Fife’s forgotten corner – a land of big skies, empty beaches and tight-knit communities
“The return of the railway to Levenmouth – the home of Robinson Crusoe – after half a century opens up this forgotten corner of Fife again,” smiles Andy Duff.
Leven used to be one of Scotland’s most popular resorts. Now the railway is breathing new life into this land of big skies, sweeping waters and tight-knit communities, with direct trains (from June 2) heading across the Forth from Edinburgh in just an hour.
Duff, of the Largo Communities Together development trust, is sitting proudly in a microcosm of Levenmouth: The Aurrie, an old Baptist church he resisted turning into flats or holiday homes, as is de rigueur further along the coast in the tourist honeypot of East Neuk.
Instead he transformed it into a community space that serves Lower Largo, Upper Largo and Lundin Links with events and a café.
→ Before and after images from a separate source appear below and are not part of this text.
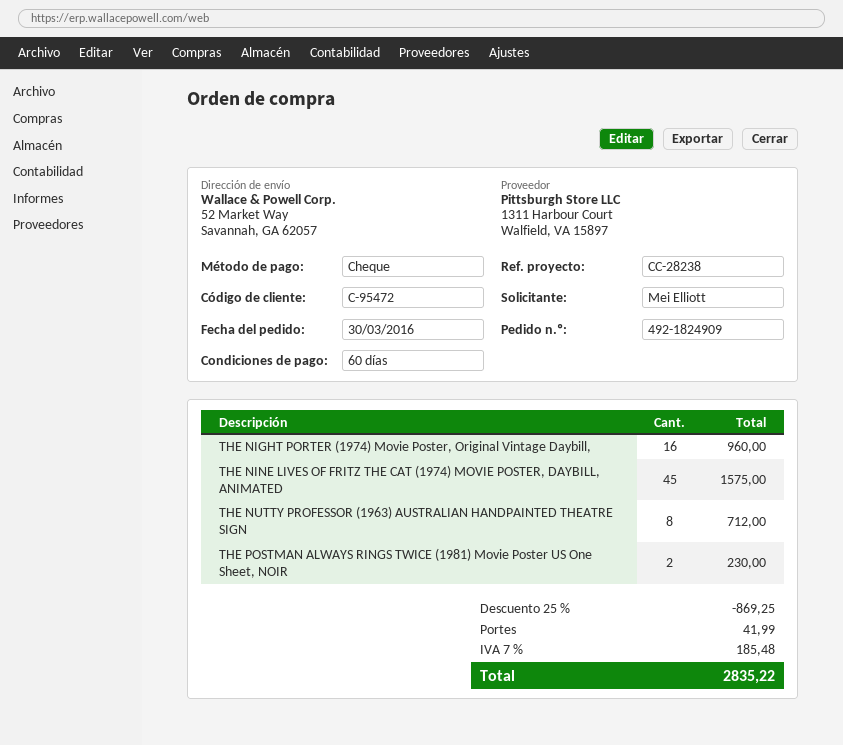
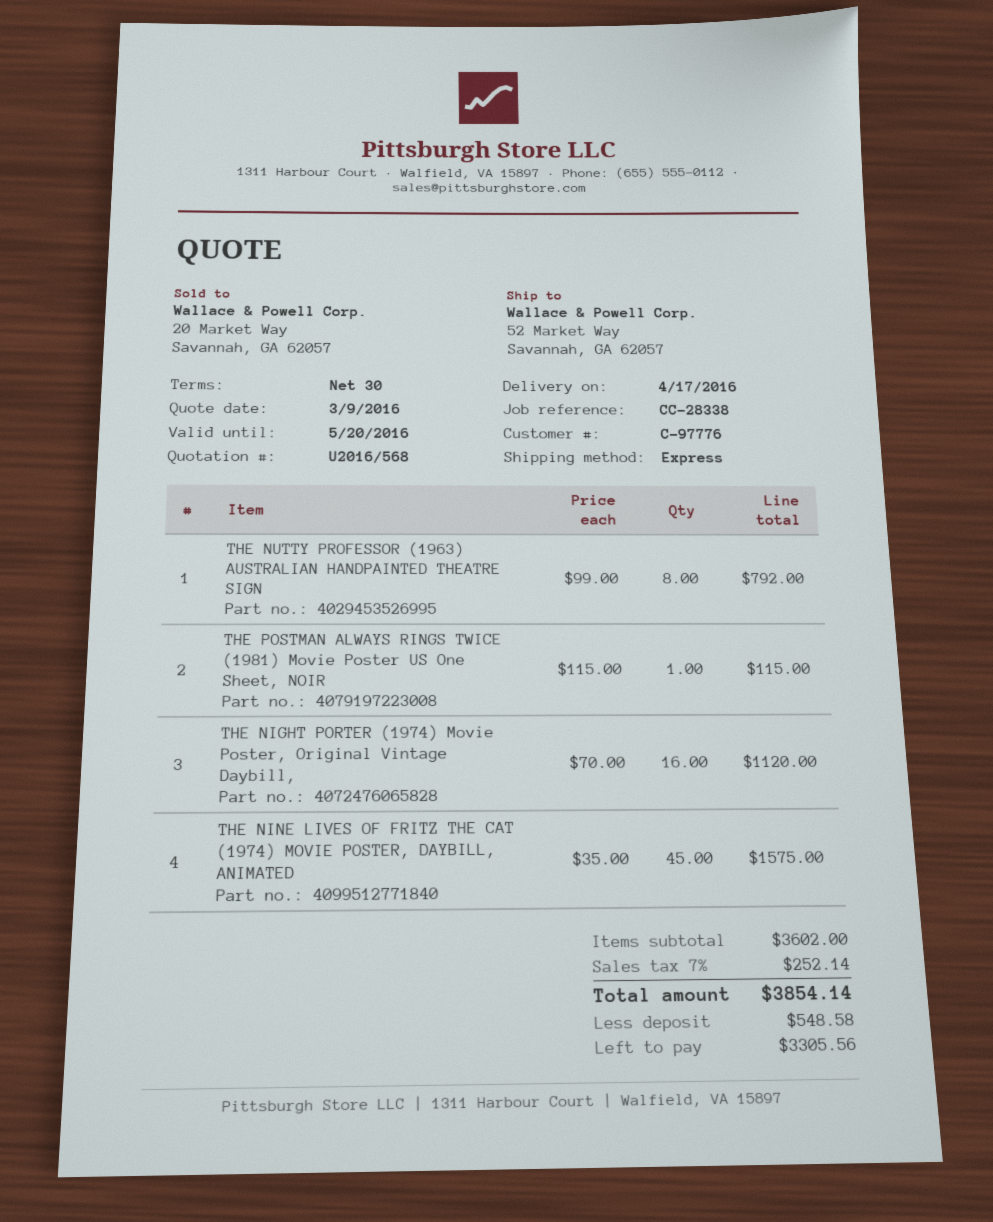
payment terms: 60 days -> 30 days
customer number: C-95472 -> C-97776
reference: CC-28238 -> CC-28338
THE NIGHT PORTER (1974) Movie Poster, Original Vintage Daybill,: 16 for 960.00 -> 16 for 1120.00
THE NUTTY PROFESSOR (1963) AUSTRALIAN HANDPAINTED THEATRE SIGN: 8 for 712.00 -> 8 for 792.00
THE POSTMAN ALWAYS RINGS TWICE (1981) Movie Poster US One Sheet, NOIR: 2 for 230.00 -> 1 for 115.00
discount: 25% = 869.25 -> none
shipping: 41.99 -> none
tax: 7% = 185.48 -> 7% = 252.14
total: 2835.22 -> 3854.14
“This whole coastline from the extreme east here to Wemyss in the west is getting a boost from the eight-mile railway, with new businesses and upgraded paths and cycleways. Our community is right behind it. In July our Largo Arts Week will be bigger than ever, with 60 local artists opening their doors,” he adds.
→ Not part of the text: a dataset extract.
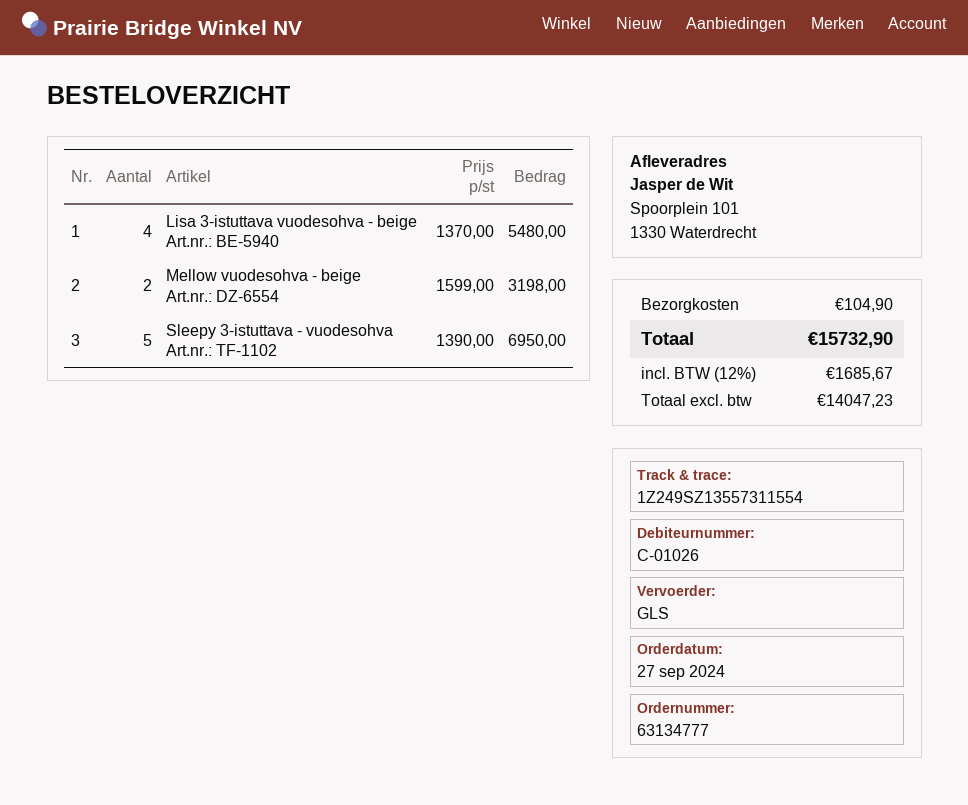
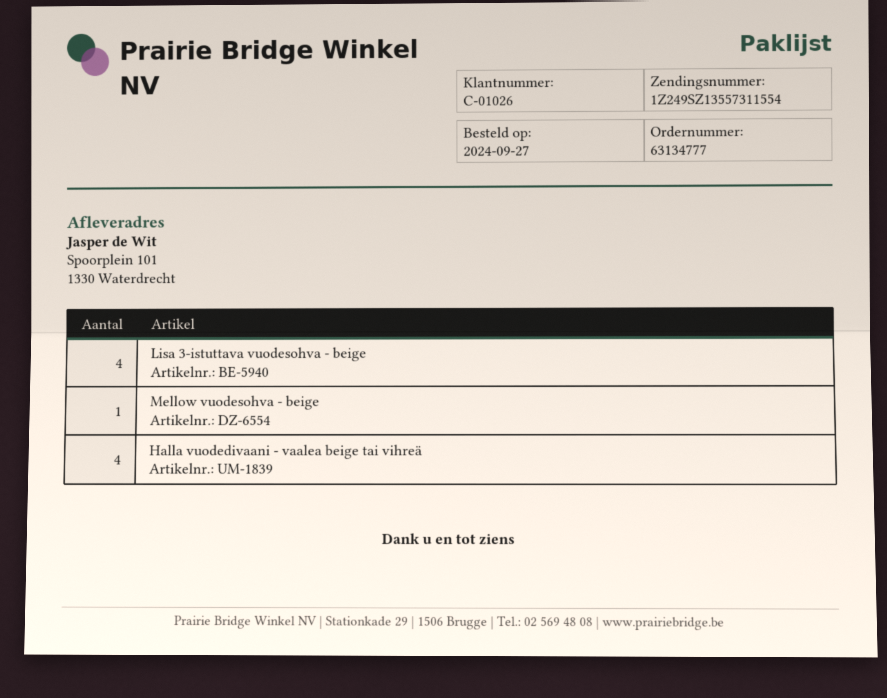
Mellow vuodesohva - beige: 2 -> 1
Sleepy 3-istuttava ‑ vuodesohva: 5 -> none
Halla vuodedivaani - vaalea beige tai vihreä: none -> 4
Levenmouth has sat idling for decades since the collapse of its traditional industries in the 1980s and the Levenmouth Rail Link offers the area and its web of towns and villages hope of redemption.
I’m staying in postcard-perfect Lower Largo at The Crusoe, a castaway-themed boutique hotel that makes the most of the wide island-studded Forth estuary that blesses Fife’s southern flank. Think Cornwall on Forth. And Crusoe.
Adorning the walls is the story of raffish explorer Alexander Selkirk, born in the village and Daniel Defoe’s real-life inspiration. General Manager Ross Myddleton says – as I tuck into a Crusoe Burger just metres from the surf: “The new trains are an opportunity. Already we’re seeing bookings surge and a revamp that will double our number of bedrooms.”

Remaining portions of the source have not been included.